The full set of entries below needs to be written out exactly.

(Records contained in a dataset)
*-*-*

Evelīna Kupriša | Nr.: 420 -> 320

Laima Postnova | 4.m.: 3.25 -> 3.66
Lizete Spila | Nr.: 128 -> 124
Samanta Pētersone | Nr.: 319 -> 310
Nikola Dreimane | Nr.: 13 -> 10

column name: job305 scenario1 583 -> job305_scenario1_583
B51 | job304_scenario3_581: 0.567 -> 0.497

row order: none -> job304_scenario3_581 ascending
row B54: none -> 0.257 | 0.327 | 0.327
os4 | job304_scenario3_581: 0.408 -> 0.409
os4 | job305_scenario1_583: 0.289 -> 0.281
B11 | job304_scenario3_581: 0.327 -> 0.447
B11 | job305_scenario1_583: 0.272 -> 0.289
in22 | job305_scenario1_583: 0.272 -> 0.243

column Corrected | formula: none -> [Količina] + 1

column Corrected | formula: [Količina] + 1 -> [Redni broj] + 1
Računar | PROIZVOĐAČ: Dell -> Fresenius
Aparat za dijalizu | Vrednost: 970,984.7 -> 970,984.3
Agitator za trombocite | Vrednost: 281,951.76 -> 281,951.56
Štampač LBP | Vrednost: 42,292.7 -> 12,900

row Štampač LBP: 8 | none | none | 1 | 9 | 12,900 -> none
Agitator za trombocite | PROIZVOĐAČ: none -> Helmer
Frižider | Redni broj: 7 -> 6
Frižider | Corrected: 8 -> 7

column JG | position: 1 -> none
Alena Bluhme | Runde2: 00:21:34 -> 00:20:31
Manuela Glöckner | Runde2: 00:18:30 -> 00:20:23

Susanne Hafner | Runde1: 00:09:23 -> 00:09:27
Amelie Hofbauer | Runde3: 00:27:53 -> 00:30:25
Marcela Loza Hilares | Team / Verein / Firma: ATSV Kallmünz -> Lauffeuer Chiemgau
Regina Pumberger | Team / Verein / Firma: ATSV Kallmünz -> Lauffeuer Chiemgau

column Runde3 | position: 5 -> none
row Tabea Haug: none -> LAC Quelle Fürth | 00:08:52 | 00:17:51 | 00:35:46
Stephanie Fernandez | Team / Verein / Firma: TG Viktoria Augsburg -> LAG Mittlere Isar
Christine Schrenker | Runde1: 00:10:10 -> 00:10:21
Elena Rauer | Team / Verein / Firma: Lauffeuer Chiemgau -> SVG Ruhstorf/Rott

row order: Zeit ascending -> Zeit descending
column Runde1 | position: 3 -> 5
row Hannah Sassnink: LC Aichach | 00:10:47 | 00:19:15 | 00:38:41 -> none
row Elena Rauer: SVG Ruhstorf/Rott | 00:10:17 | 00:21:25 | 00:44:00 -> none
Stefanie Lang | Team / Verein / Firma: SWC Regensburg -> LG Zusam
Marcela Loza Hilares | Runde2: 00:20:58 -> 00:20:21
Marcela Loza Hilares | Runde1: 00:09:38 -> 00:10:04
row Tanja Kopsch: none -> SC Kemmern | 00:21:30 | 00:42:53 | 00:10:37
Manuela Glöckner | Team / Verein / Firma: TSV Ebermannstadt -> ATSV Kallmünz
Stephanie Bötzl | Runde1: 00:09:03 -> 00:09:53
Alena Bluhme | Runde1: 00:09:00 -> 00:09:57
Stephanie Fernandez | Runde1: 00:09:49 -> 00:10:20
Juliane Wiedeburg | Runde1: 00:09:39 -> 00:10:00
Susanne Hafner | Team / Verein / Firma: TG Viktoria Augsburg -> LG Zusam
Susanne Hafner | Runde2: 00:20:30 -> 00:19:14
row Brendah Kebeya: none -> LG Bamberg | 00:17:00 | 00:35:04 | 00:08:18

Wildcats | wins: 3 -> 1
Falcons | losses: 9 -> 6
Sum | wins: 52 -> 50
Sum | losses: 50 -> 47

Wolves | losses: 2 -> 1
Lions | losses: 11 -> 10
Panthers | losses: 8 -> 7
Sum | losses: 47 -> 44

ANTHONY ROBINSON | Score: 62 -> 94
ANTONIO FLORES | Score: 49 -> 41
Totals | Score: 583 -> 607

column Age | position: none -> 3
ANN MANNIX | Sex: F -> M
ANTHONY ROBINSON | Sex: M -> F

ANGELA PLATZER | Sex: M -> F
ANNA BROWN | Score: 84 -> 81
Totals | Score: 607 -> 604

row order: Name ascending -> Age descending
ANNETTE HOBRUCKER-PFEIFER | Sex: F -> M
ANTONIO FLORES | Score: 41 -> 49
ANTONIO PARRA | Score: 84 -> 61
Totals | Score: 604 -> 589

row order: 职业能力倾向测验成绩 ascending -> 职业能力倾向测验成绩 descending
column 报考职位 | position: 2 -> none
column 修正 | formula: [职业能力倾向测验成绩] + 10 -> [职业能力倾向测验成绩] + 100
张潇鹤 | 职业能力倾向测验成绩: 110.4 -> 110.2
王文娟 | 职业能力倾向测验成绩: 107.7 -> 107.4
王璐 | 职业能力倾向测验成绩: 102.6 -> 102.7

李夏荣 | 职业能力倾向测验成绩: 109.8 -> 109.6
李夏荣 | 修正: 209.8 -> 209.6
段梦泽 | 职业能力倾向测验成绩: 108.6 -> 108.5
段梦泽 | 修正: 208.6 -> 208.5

*-*-*

### Final answer:
Evelīna Kupriša | Nr.: 420 -> 320

Laima Postnova | 4.m.: 3.25 -> 3.66
Lizete Spila | Nr.: 128 -> 124
Samanta Pētersone | Nr.: 319 -> 310
Nikola Dreimane | Nr.: 13 -> 10

column name: job305 scenario1 583 -> job305_scenario1_583
B51 | job304_scenario3_581: 0.567 -> 0.497

row order: none -> job304_scenario3_581 ascending
row B54: none -> 0.257 | 0.327 | 0.327
os4 | job304_scenario3_581: 0.408 -> 0.409
os4 | job305_scenario1_583: 0.289 -> 0.281
B11 | job304_scenario3_581: 0.327 -> 0.447
B11 | job305_scenario1_583: 0.272 -> 0.289
in22 | job305_scenario1_583: 0.272 -> 0.243

column Corrected | formula: none -> [Količina] + 1

column Corrected | formula: [Količina] + 1 -> [Redni broj] + 1
Računar | PROIZVOĐAČ: Dell -> Fresenius
Aparat za dijalizu | Vrednost: 970,984.7 -> 970,984.3
Agitator za trombocite | Vrednost: 281,951.76 -> 281,951.56
Štampač LBP | Vrednost: 42,292.7 -> 12,900

row Štampač LBP: 8 | none | none | 1 | 9 | 12,900 -> none
Agitator za trombocite | PROIZVOĐAČ: none -> Helmer
Frižider | Redni broj: 7 -> 6
Frižider | Corrected: 8 -> 7

column JG | position: 1 -> none
Alena Bluhme | Runde2: 00:21:34 -> 00:20:31
Manuela Glöckner | Runde2: 00:18:30 -> 00:20:23

Susanne Hafner | Runde1: 00:09:23 -> 00:09:27
Amelie Hofbauer | Runde3: 00:27:53 -> 00:30:25
Marcela Loza Hilares | Team / Verein / Firma: ATSV Kallmünz -> Lauffeuer Chiemgau
Regina Pumberger | Team / Verein / Firma: ATSV Kallmünz -> Lauffeuer Chiemgau

column Runde3 | position: 5 -> none
row Tabea Haug: none -> LAC Quelle Fürth | 00:08:52 | 00:17:51 | 00:35:46
Stephanie Fernandez | Team / Verein / Firma: TG Viktoria Augsburg -> LAG Mittlere Isar
Christine Schrenker | Runde1: 00:10:10 -> 00:10:21
Elena Rauer | Team / Verein / Firma: Lauffeuer Chiemgau -> SVG Ruhstorf/Rott

row order: Zeit ascending -> Zeit descending
column Runde1 | position: 3 -> 5
row Hannah Sassnink: LC Aichach | 00:10:47 | 00:19:15 | 00:38:41 -> none
row Elena Rauer: SVG Ruhstorf/Rott | 00:10:17 | 00:21:25 | 00:44:00 -> none
Stefanie Lang | Team / Verein / Firma: SWC Regensburg -> LG Zusam
Marcela Loza Hilares | Runde2: 00:20:58 -> 00:20:21
Marcela Loza Hilares | Runde1: 00:09:38 -> 00:10:04
row Tanja Kopsch: none -> SC Kemmern | 00:21:30 | 00:42:53 | 00:10:37
Manuela Glöckner | Team / Verein / Firma: TSV Ebermannstadt -> ATSV Kallmünz
Stephanie Bötzl | Runde1: 00:09:03 -> 00:09:53
Alena Bluhme | Runde1: 00:09:00 -> 00:09:57
Stephanie Fernandez | Runde1: 00:09:49 -> 00:10:20
Juliane Wiedeburg | Runde1: 00:09:39 -> 00:10:00
Susanne Hafner | Team / Verein / Firma: TG Viktoria Augsburg -> LG Zusam
Susanne Hafner | Runde2: 00:20:30 -> 00:19:14
row Brendah Kebeya: none -> LG Bamberg | 00:17:00 | 00:35:04 | 00:08:18

Wildcats | wins: 3 -> 1
Falcons | losses: 9 -> 6
Sum | wins: 52 -> 50
Sum | losses: 50 -> 47

Wolves | losses: 2 -> 1
Lions | losses: 11 -> 10
Panthers | losses: 8 -> 7
Sum | losses: 47 -> 44

ANTHONY ROBINSON | Score: 62 -> 94
ANTONIO FLORES | Score: 49 -> 41
Totals | Score: 583 -> 607

column Age | position: none -> 3
ANN MANNIX | Sex: F -> M
ANTHONY ROBINSON | Sex: M -> F

ANGELA PLATZER | Sex: M -> F
ANNA BROWN | Score: 84 -> 81
Totals | Score: 607 -> 604

row order: Name ascending -> Age descending
ANNETTE HOBRUCKER-PFEIFER | Sex: F -> M
ANTONIO FLORES | Score: 41 -> 49
ANTONIO PARRA | Score: 84 -> 61
Totals | Score: 604 -> 589

row order: 职业能力倾向测验成绩 ascending -> 职业能力倾向测验成绩 descending
column 报考职位 | position: 2 -> none
column 修正 | formula: [职业能力倾向测验成绩] + 10 -> [职业能力倾向测验成绩] + 100
张潇鹤 | 职业能力倾向测验成绩: 110.4 -> 110.2
王文娟 | 职业能力倾向测验成绩: 107.7 -> 107.4
王璐 | 职业能力倾向测验成绩: 102.6 -> 102.7

李夏荣 | 职业能力倾向测验成绩: 109.8 -> 109.6
李夏荣 | 修正: 209.8 -> 209.6
段梦泽 | 职业能力倾向测验成绩: 108.6 -> 108.5
段梦泽 | 修正: 208.6 -> 208.5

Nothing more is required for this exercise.